#### [About this exercise]
This task calls for copying every line in the data below that contains the word "FIXME".

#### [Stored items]
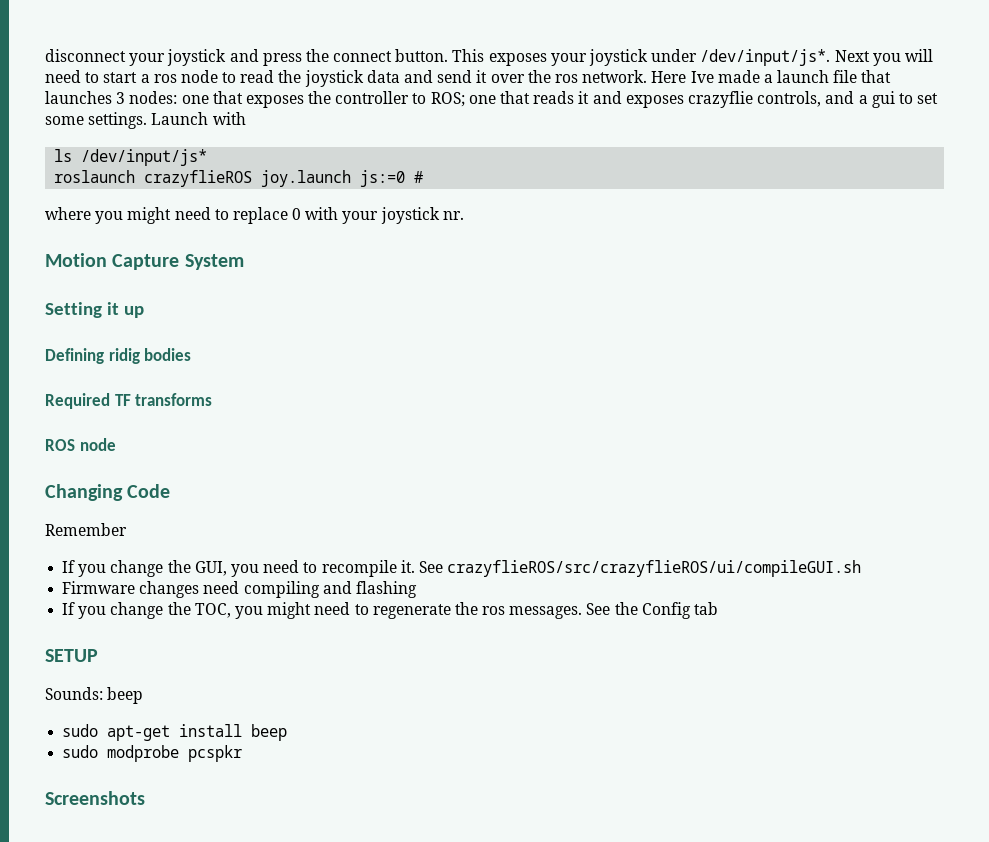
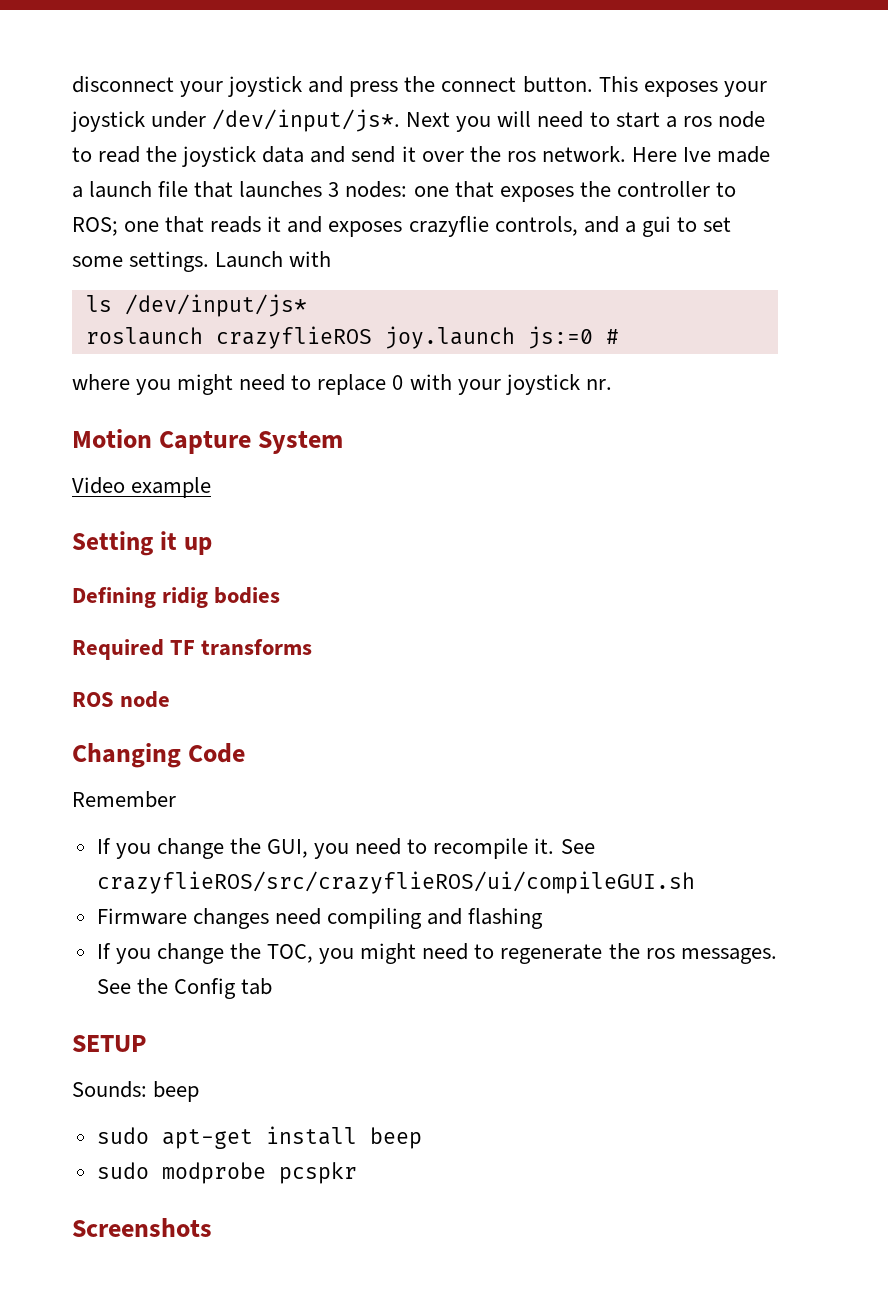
(244, 262) none -> [72,477,212,498] // Video example

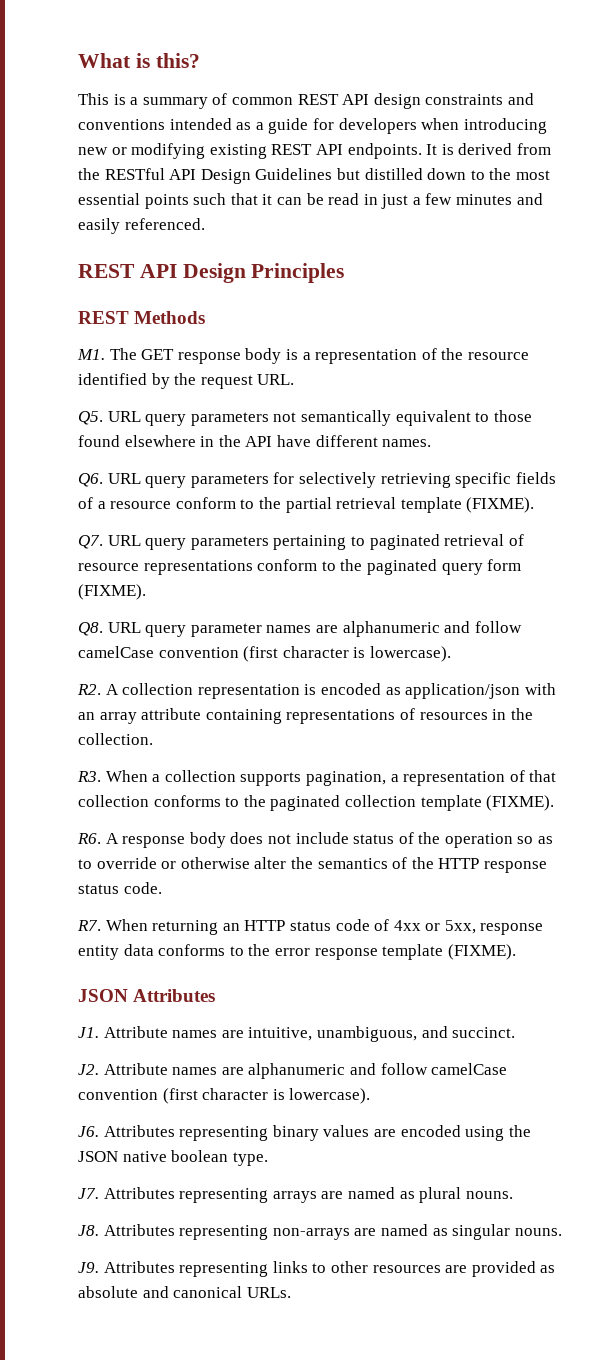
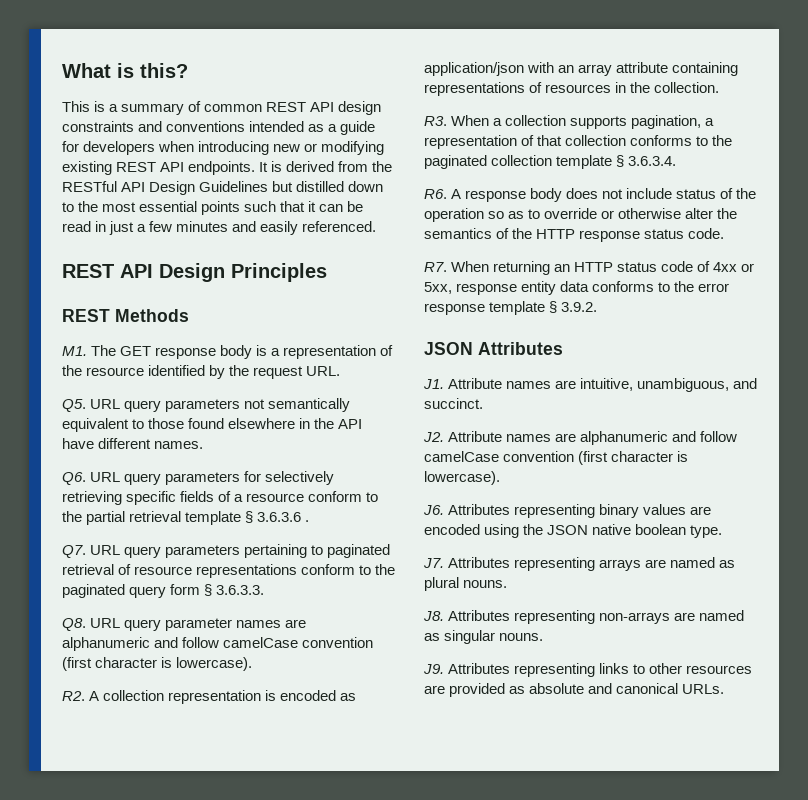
[466,497,535,513] (FIXME). -> [245,511,310,523] § 3.6.3.6 .
[78,584,146,600] (FIXME). -> [204,584,265,596] § 3.6.3.3.
[486,795,555,811] (FIXME). -> [616,155,677,167] § 3.6.3.4.
[447,944,516,960] (FIXME). -> [549,301,598,313] § 3.9.2.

#### [Result]
[466,497,535,513] (FIXME). -> [245,511,310,523] § 3.6.3.6 .
[78,584,146,600] (FIXME). -> [204,584,265,596] § 3.6.3.3.
[486,795,555,811] (FIXME). -> [616,155,677,167] § 3.6.3.4.
[447,944,516,960] (FIXME). -> [549,301,598,313] § 3.9.2.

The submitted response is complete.